-- Recorded information follows --

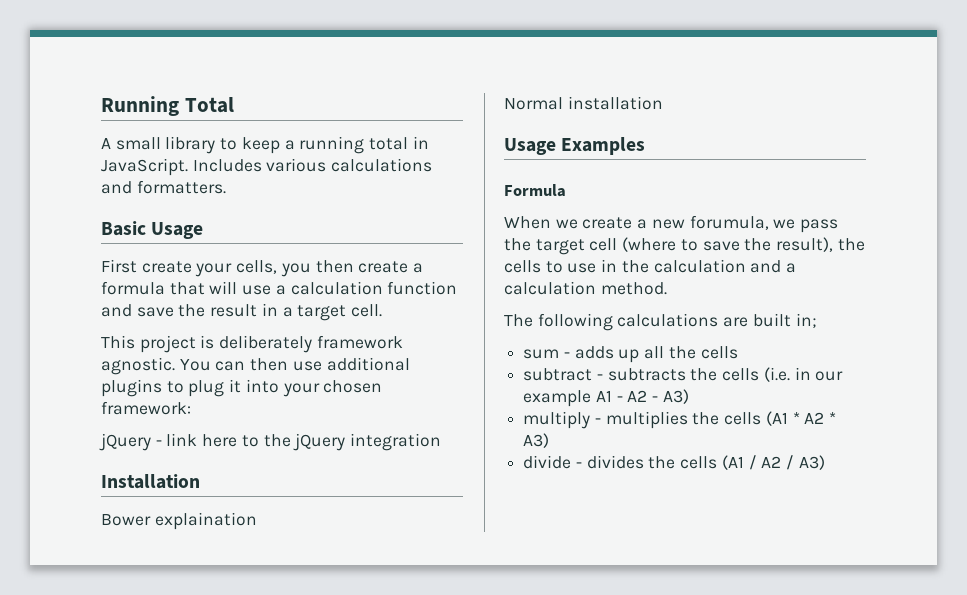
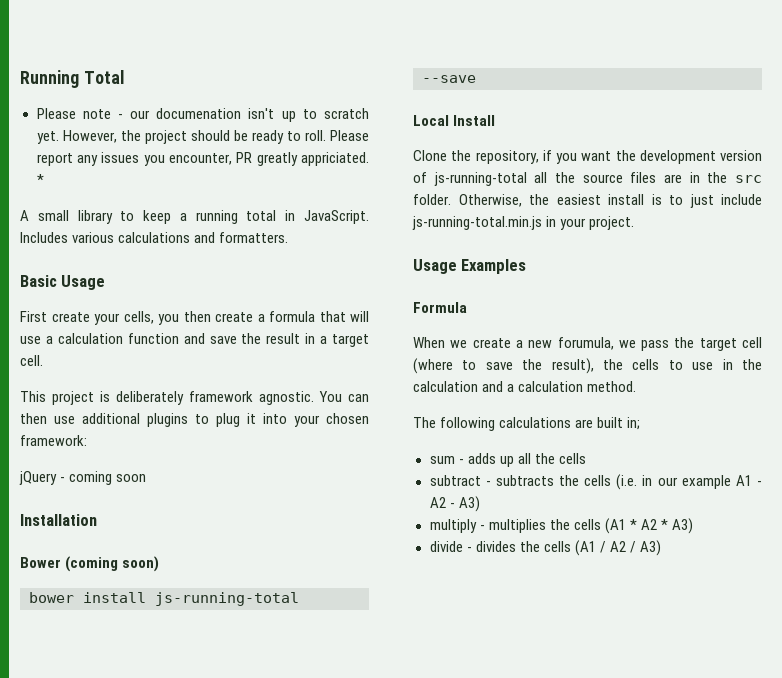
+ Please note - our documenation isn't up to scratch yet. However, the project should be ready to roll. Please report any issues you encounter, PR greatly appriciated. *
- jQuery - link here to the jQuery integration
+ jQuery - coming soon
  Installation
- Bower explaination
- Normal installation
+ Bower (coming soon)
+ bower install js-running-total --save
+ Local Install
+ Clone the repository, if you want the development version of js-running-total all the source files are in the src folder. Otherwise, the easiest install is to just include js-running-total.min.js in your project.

-- Recorded information concluded --
-- Recorded information follows --

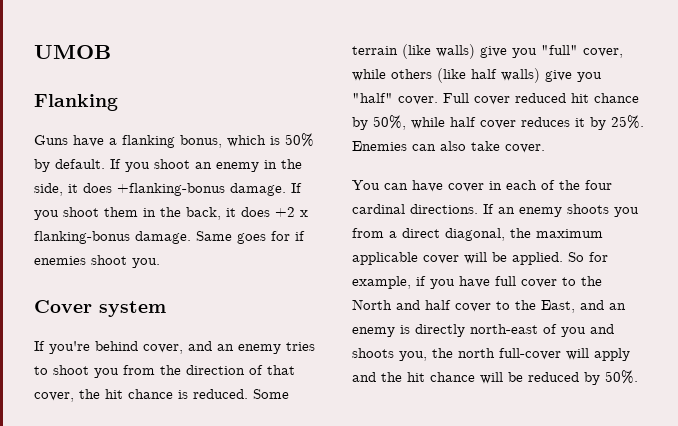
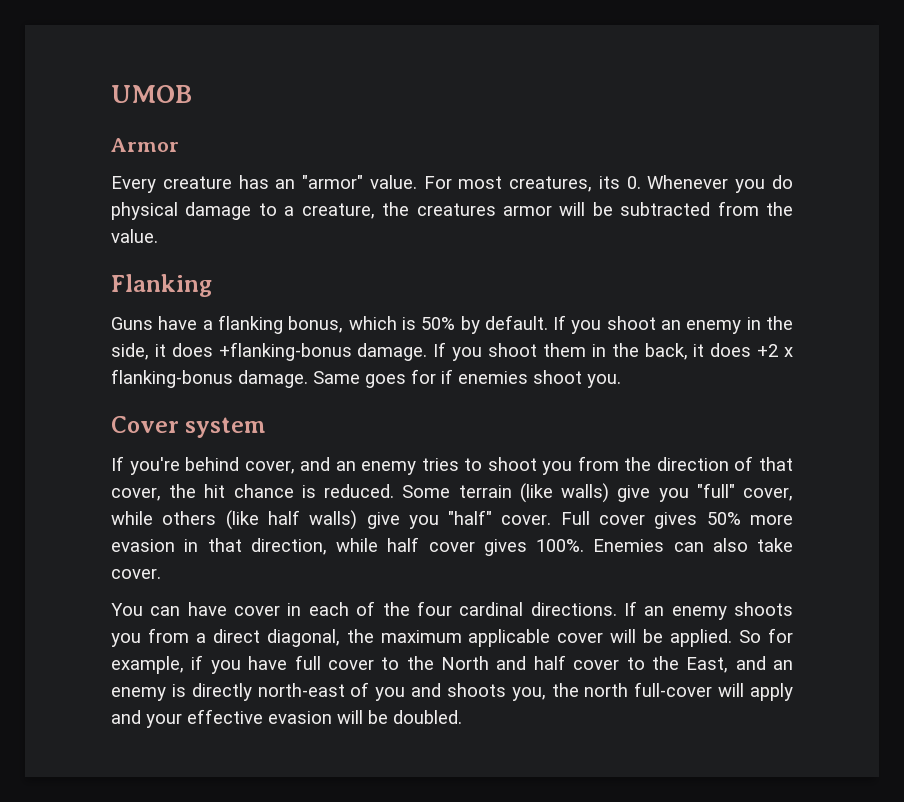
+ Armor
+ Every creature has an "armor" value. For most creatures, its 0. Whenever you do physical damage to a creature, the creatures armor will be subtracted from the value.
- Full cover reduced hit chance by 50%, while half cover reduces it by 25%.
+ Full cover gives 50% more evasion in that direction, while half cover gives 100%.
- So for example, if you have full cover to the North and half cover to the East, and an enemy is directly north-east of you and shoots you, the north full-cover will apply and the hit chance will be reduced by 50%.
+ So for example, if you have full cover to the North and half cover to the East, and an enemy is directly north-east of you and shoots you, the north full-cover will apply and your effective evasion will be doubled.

-- Recorded information concluded --
-- Recorded information follows --

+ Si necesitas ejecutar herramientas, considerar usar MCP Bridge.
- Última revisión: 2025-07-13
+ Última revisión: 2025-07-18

-- Recorded information concluded --

*Try it*
Copy out the range of lines above starting at the line with "install js-running-total --save" and ending at the line with "in your project.", exactly and including both.

*Solution to the exercise*
+ bower install js-running-total --save
+ Local Install
+ Clone the repository, if you want the development version of js-running-total all the source files are in the src folder. Otherwise, the easiest install is to just include js-running-total.min.js in your project.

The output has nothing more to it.